I purposely have not mentioned a price as a criterion when choosing a course. Even though high prices may be discouraging, there are a lot of discounts and coupons, which make even the most expensive courses more accessible.

I think it’s best to look at some cases from different viewpoints, therefore I’m going to introduce three video courses that met my expectations. Both beginners and experienced developers can benefit from them - they can either learn the basics or delve into the details of ng2.

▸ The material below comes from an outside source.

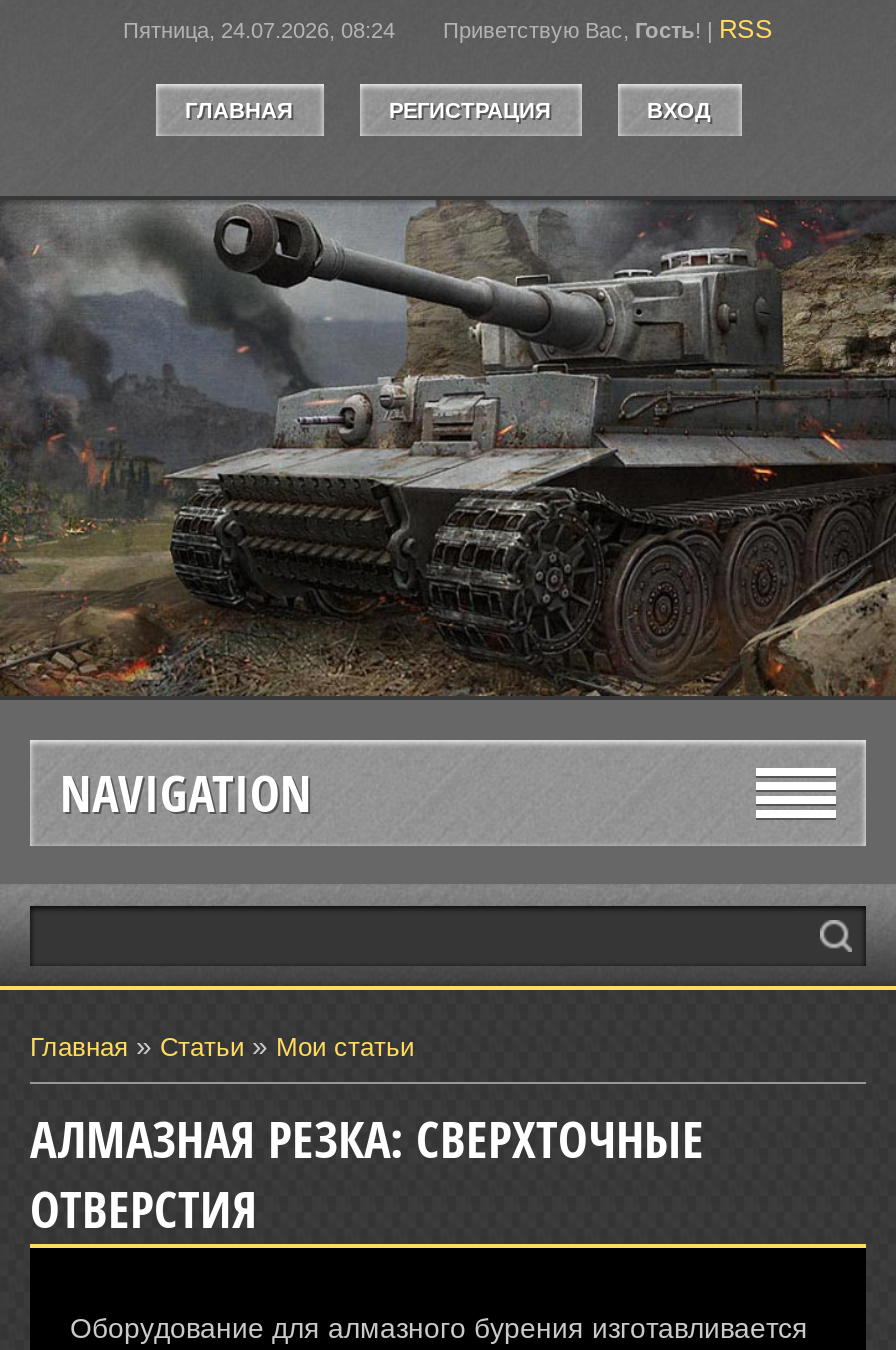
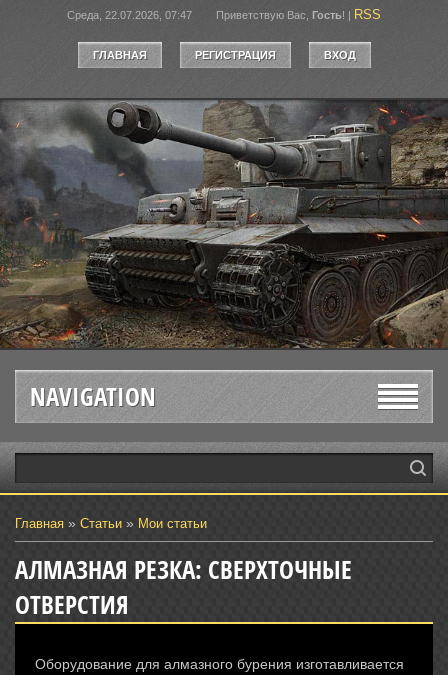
- Пятница, 24.07.2026, 08:24
+ Среда, 22.07.2026, 07:47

  1. Angular 4 – The Complete Guide
    Course created by Maximilian Schwarzmüller, the experienced and professional development instructor. This one got to the top of my list, and I highly recommend it for beginners. Angular 4 – The Complete Guide met every single requirement I’ve mentioned before. Each concept is explained in details, and every section is followed by an assignment to practice the gained knowledge.
    This course has been updated to include information on Angular4 soon after its release, and is supposed to be kept up to date in the future. Not only the instructor provides feedback, but every single video course also contains a section dedicated to exchanging opinions between viewers.
  2. Get Started with Angular
    High-quality Todd Motto’s course dedicated to Angular2. It's is divided into pro and fundamentals sections. Its popularity is definitely well deserved - as one on the best known courses it helps both experienced Developers and beginners. It provides various course packages, which may also include TypeScript introduction, what makes these courses highly comprehensive.
  3. ng-book 2
    For those that prefer books rather than video tutorials, there is one I can recommend without reservation. Obviously, there are dozens of manuals, but that one has distinguished itself as essential to focus on. However, books get outdated in the course of time, so by subscribing to ng-book2 you not only get a copy but also access to the latest revisions of the book. This makes ng-book2 an ideal replacement (or complement) for video tutorials. What’s more, if you got stuck with an issue you cannot resolve, the community comes with help - there is a special chatroom dedicated to subscribers.

So why not to start with ng2 right away?!

A lot has been already said about how beneficial for Frontend Developers it is to keep on learning and developing our skills. Therefore I hope that my article convinced you to take a closer look at ng2. It’s really worth it!